Provided material

- Opening Delimiter -

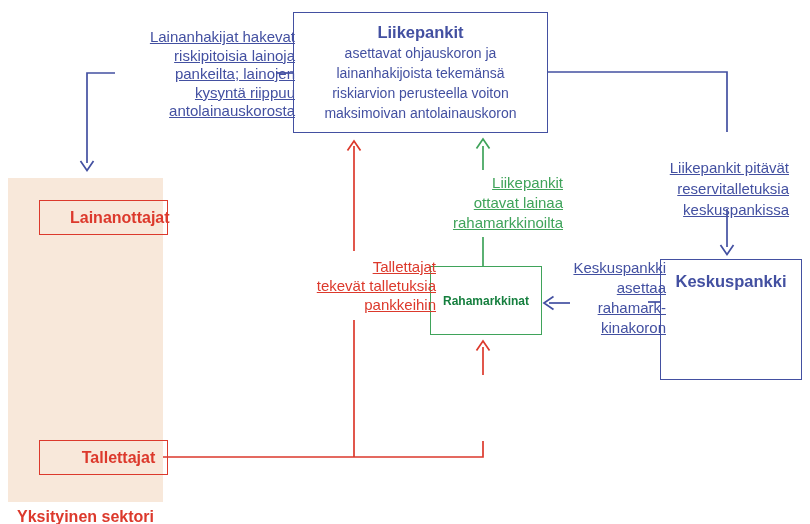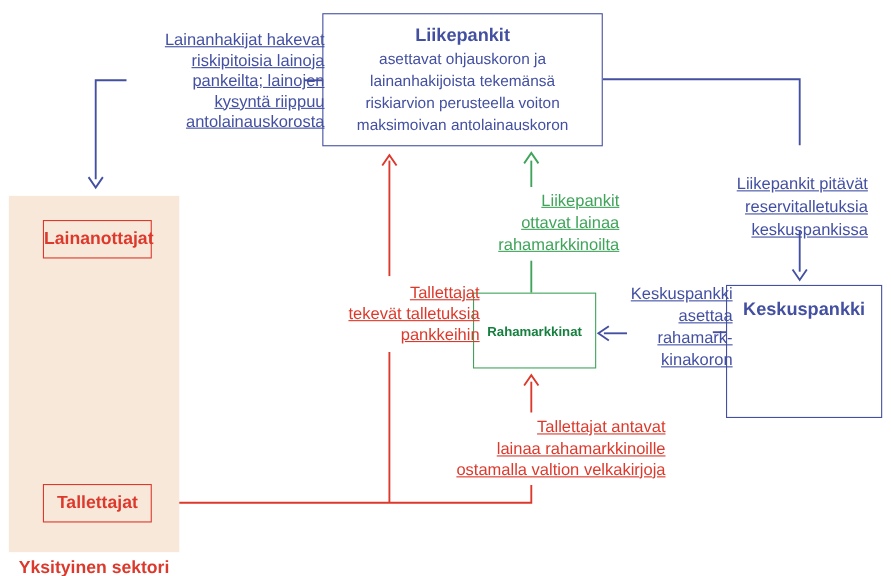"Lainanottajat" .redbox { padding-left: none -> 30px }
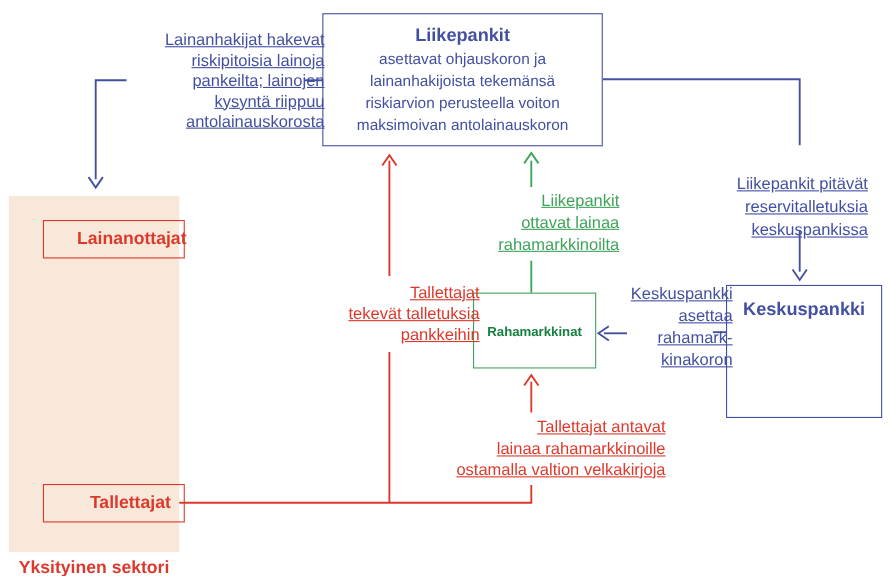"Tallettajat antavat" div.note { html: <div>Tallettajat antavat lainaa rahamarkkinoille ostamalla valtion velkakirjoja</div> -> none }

- Closing Delimiter -
- Opening Delimiter -

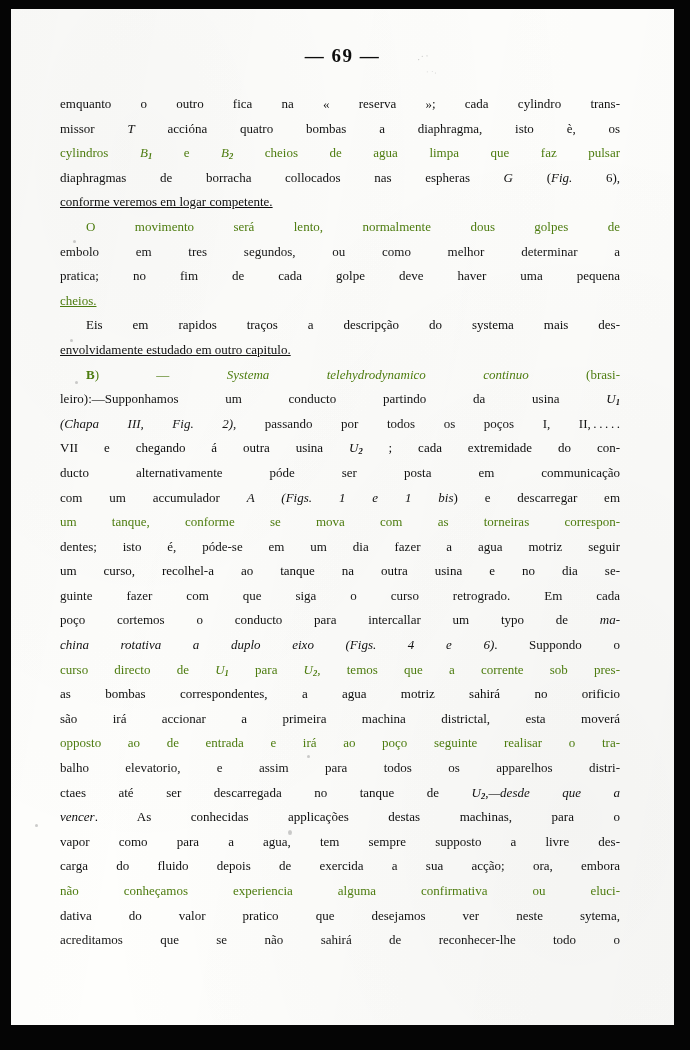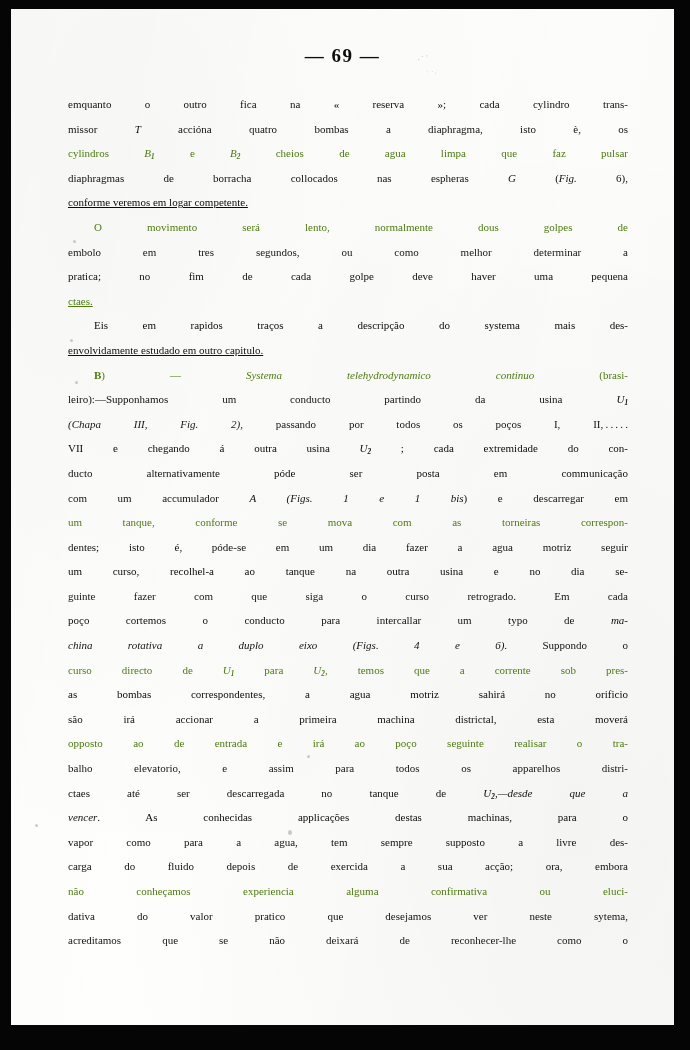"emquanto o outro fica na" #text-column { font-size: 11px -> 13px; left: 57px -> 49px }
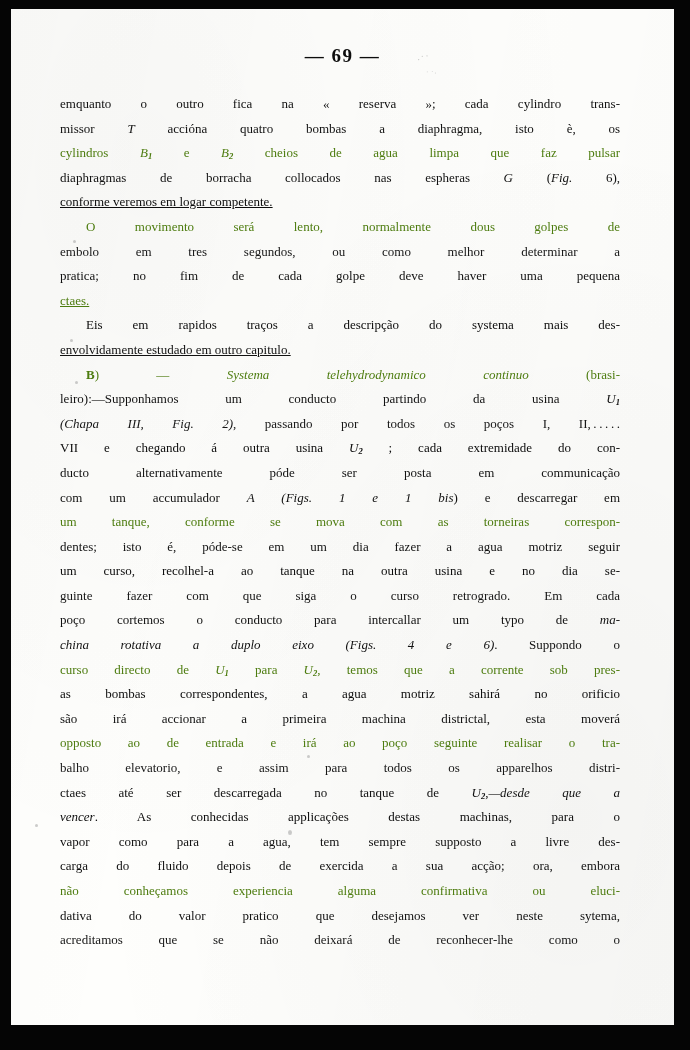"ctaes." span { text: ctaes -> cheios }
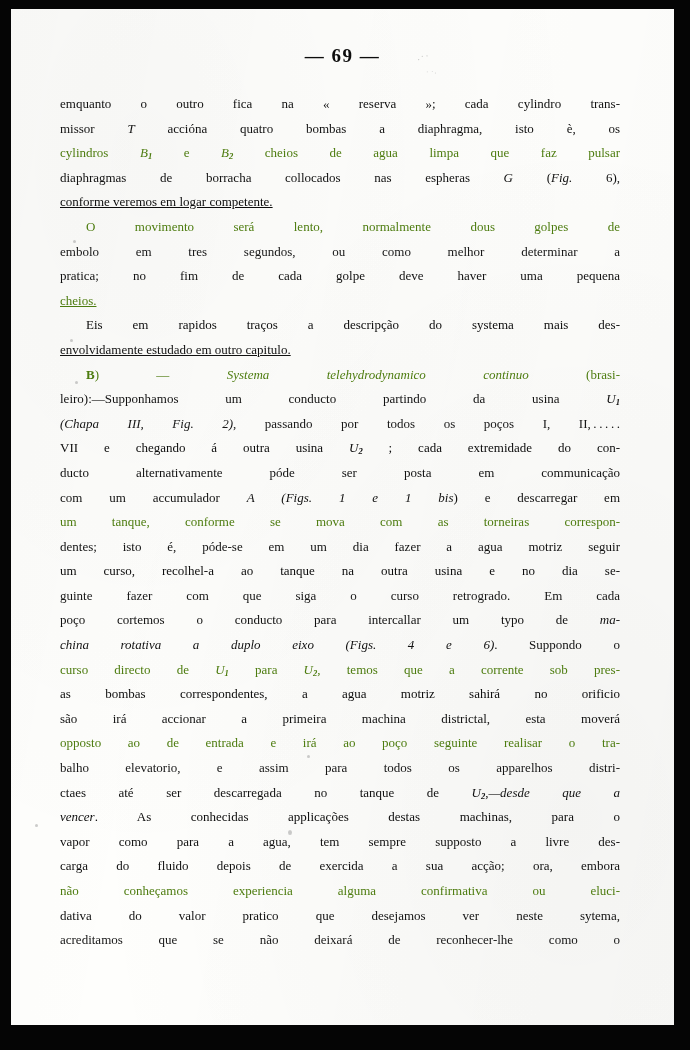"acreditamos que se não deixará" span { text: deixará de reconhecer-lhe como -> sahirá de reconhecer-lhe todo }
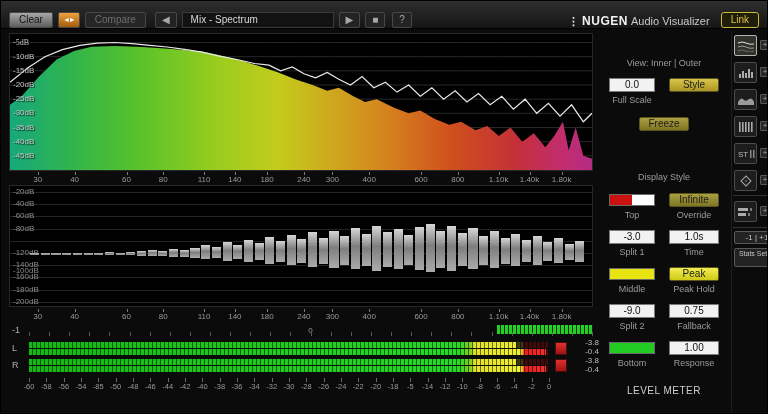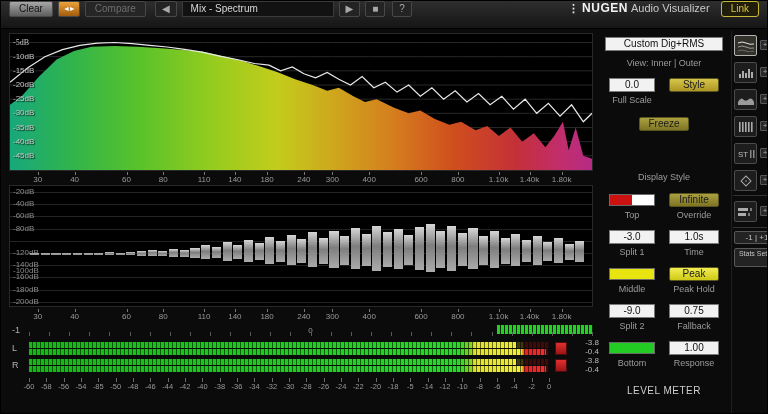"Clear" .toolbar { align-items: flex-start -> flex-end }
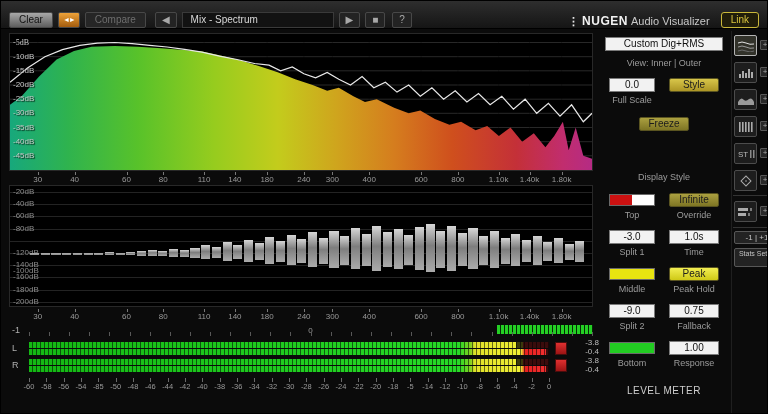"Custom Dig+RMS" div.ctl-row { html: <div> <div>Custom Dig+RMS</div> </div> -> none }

- Closing Delimiter -

When you reach the line with "text: ctaes ->" in the records above, start writing out each line exactly, and stop after the line with "html: <div> <div>Custom". Pictures stay out.

Answer space
"ctaes." span { text: ctaes -> cheios }
"acreditamos que se não deixará" span { text: deixará de reconhecer-lhe como -> sahirá de reconhecer-lhe todo }
"Clear" .toolbar { align-items: flex-start -> flex-end }
"Custom Dig+RMS" div.ctl-row { html: <div> <div>Custom Dig+RMS</div> </div> -> none }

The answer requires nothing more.